Encouragement from Bishop Peak
by Pastor Paul
For an index to digital prayer guides to more than one hundred individual psalms, click here.
An invitation for you to spend time with Jesus.
Encouragement from Bishop Peak
by Pastor Paul
For an index to digital prayer guides to more than one hundred individual psalms, click here.
by Pastor Paul Dugan
I very much appreciated Pastor Andy’s recent words on our current cultural crisis. They are worth repeating:
“It feels like the world, and our country, is absolutely falling apart right now. We’re in this awful place of injustice and chaos, of needing to express our anger over racism and our lament over our cities being burned and looted, of wanting to protect and defend every person…all lives…people of color and police officers and those who agree with us and those who disagree with us.
So what can we do?
The first thing we do, as followers of Jesus, is to define which conversation we are having and the conversation we are NOT having.
We are NOT having that old, unhelpful conversation between liberals and conservatives, democrats or republicans, or between those who are right and those who are wrong…”
What we need, Pastor Andy proposed, is a kingdom conversation:
“In a kingdom conversation we get to point out all of our sin: the sin of racism, the sin of destruction, the sin of injustice, the sin of shame and blame, the sin of murder, the sin of unforgiveness.
Oh, and by the way, in a kingdom conversation we first point out this sin in ourselves.
A Kingdom conversation starts this way: the problem is me.
A Kingdom conversation starts with confession, not condemnation; repentance, not resentment; listening, not labeling.
When we have a kingdom conversation we get to plan together how to change for the better…”
Click here for Pastor Andy’s full post.
I believe a kingdom conversation begins with kingdom prayers.
How often have you read or listened to the news and found yourself grumpier afterwards? I can relate. I not only get frustrated with the news; I get frustrated with those who frame (or spin) the news. Before I know it, I find myself triggered into an internal debate in my head with those in power- whether it be government or media- getting more and more angry and cynical.
What if you and I were to pause, and pivot that frustration into positive prayers for those in authority? Listen to Paul’s words in 1 Timothy 2:1-3:
I urge you, first of all, to pray for all people. Ask God to help them; intercede on their behalf, and give thanks for them. Pray this way for kings and all who are in authority so that we can live peaceful and quiet lives marked by godliness and dignity. This is good and pleases God our Savior, who wants everyone to be saved and to understand the truth.

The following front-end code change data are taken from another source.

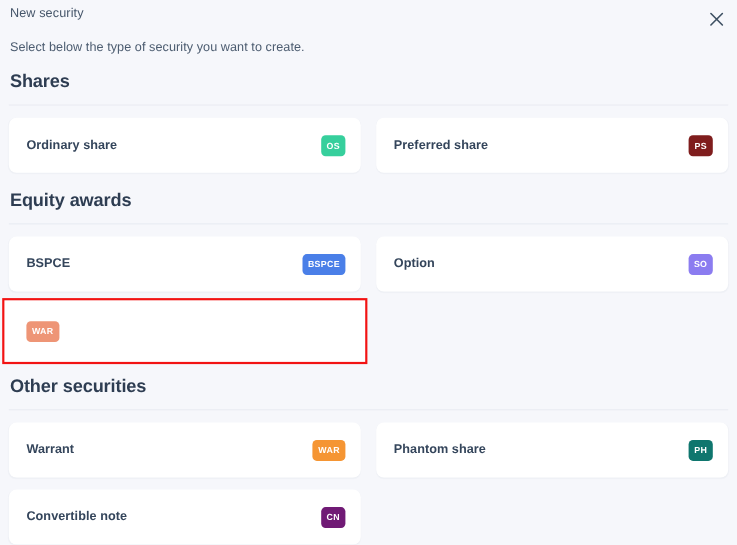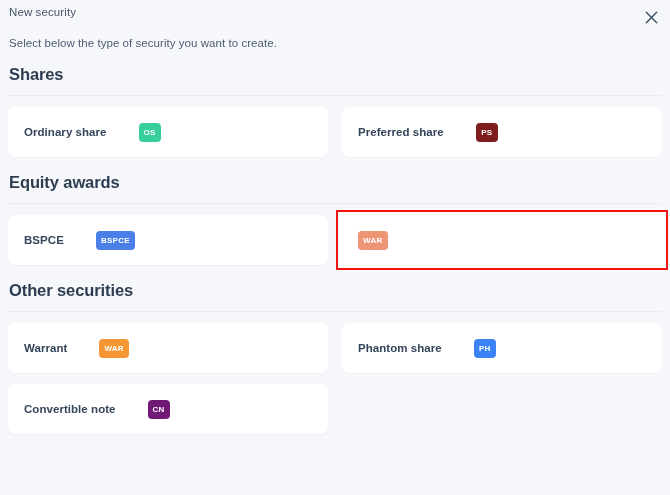"Ordinary share" .card { justify-content: none -> space-between }
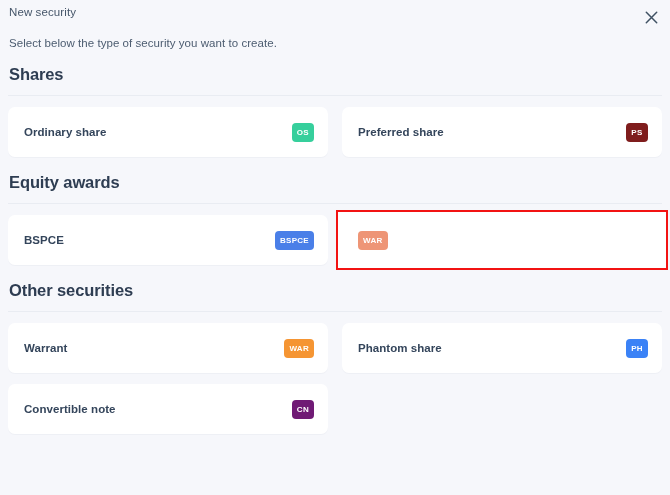"Option" div.card-slot { html: none -> <div> <div> <span>Option</span> <span>SO</span> </div> </div> }
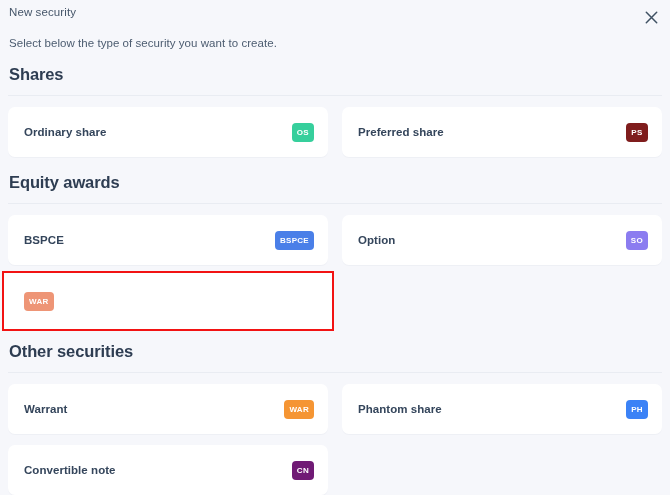"PH" span.badge { background: #3b82f6 -> #0f766e }
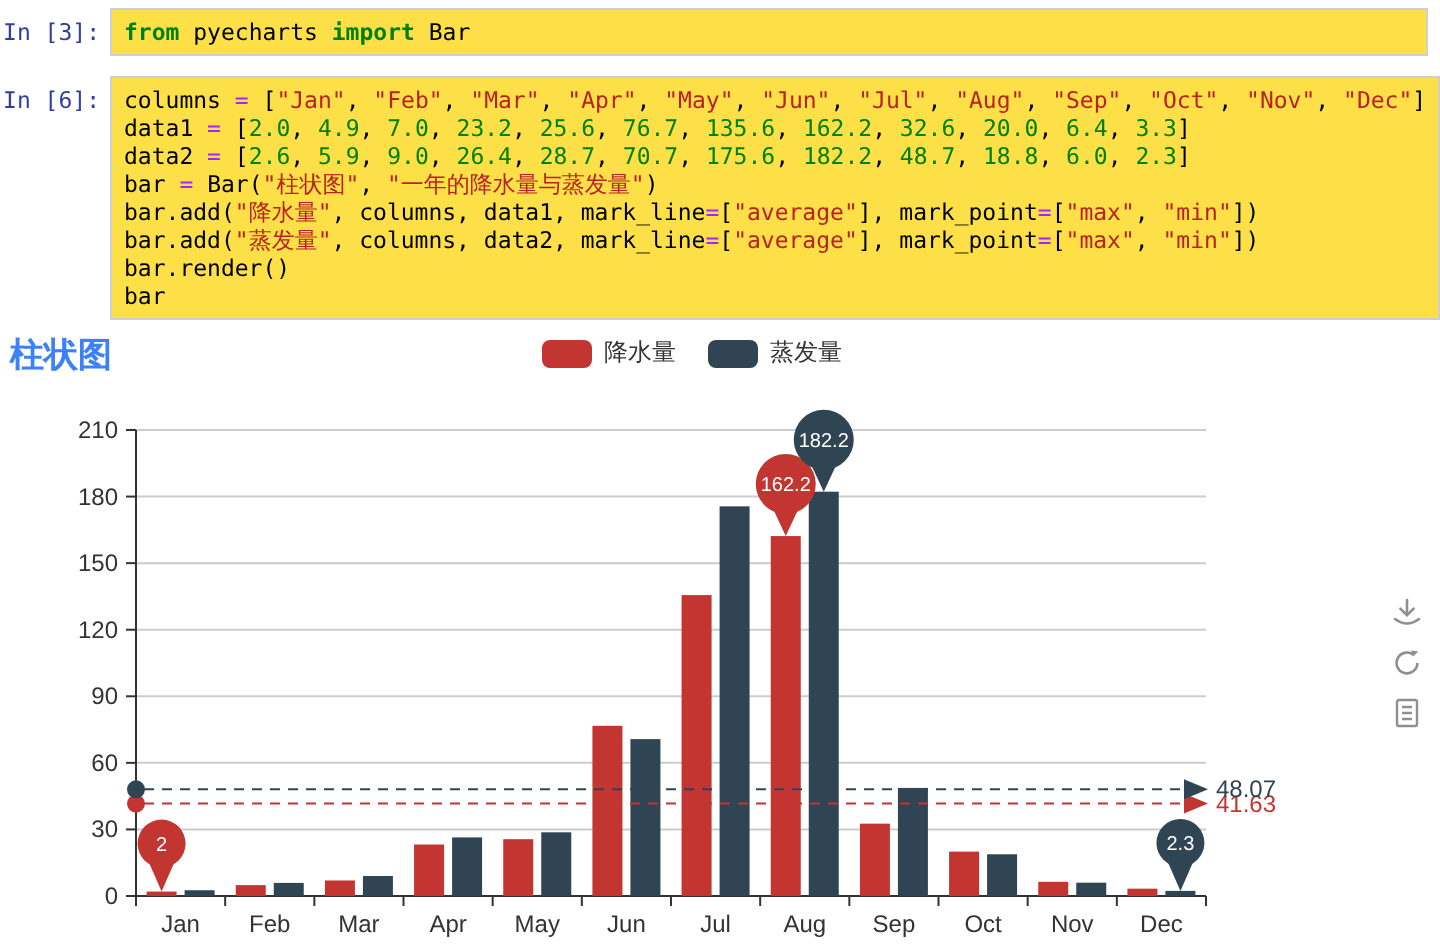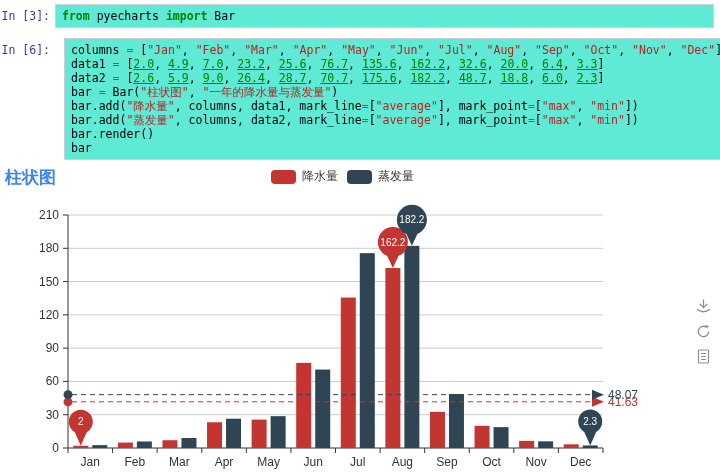"from pyecharts import Bar" .code-box { background: #5eead4 -> #fde047 }
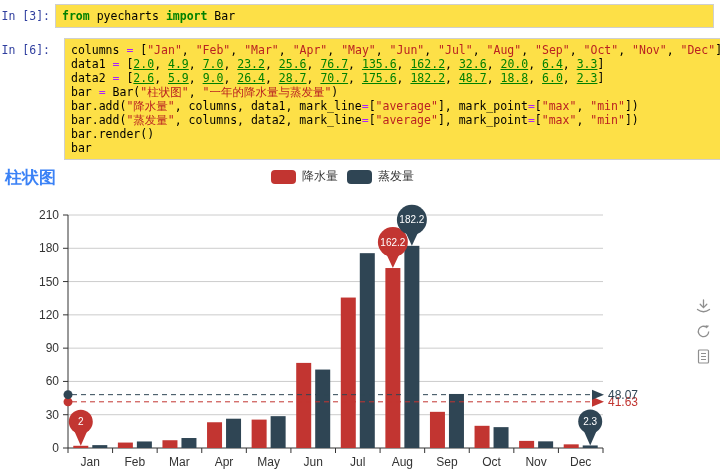"In [6]:" .cellrow + .cellrow { gap: 9px -> none }
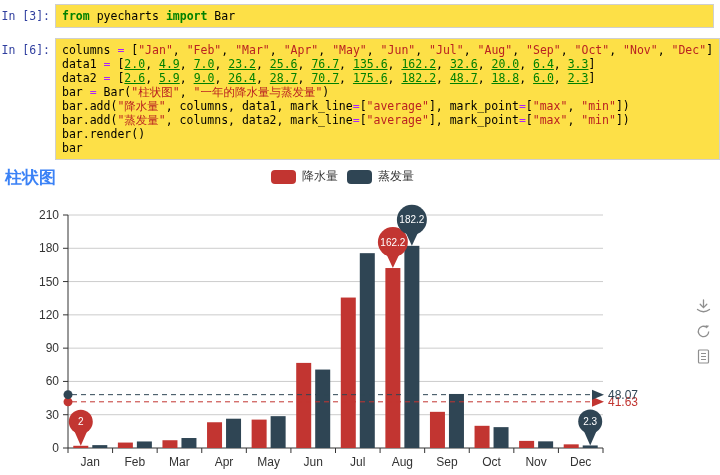"2.0" .tk-num { text-decoration: underline -> none }
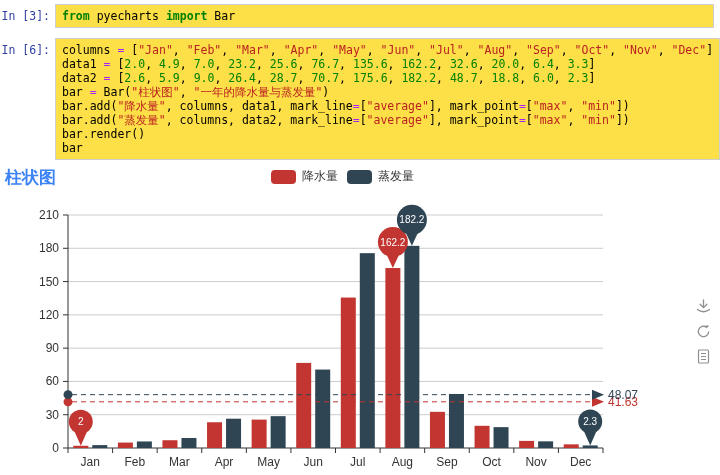"降水量" .legend { gap: 9px -> 16px }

Please note this: Paul wrote this during the time of Roman emperors like Nero, who lit his garden parties with the burning carcasses of Christian human torches. If Paul can call the early church to pray for Nero, you and I can pray for members of the opposing political party.
There is a whole category of psalms that express prayers for those in authority. These are called “royal psalms.” Psalm 72 is a classic example of a royal psalm:
Endow the king with your justice, O God,
the royal son with your righteousness.
May he judge your people in righteousness,
your afflicted ones with justice.
May the mountains bring prosperity to the people,
the hills the fruit of righteousness.
May he defend the afflicted among the people
and save the children of the needy;
may he crush the oppressor.
May he endure[a] as long as the sun,
as long as the moon, through all generations.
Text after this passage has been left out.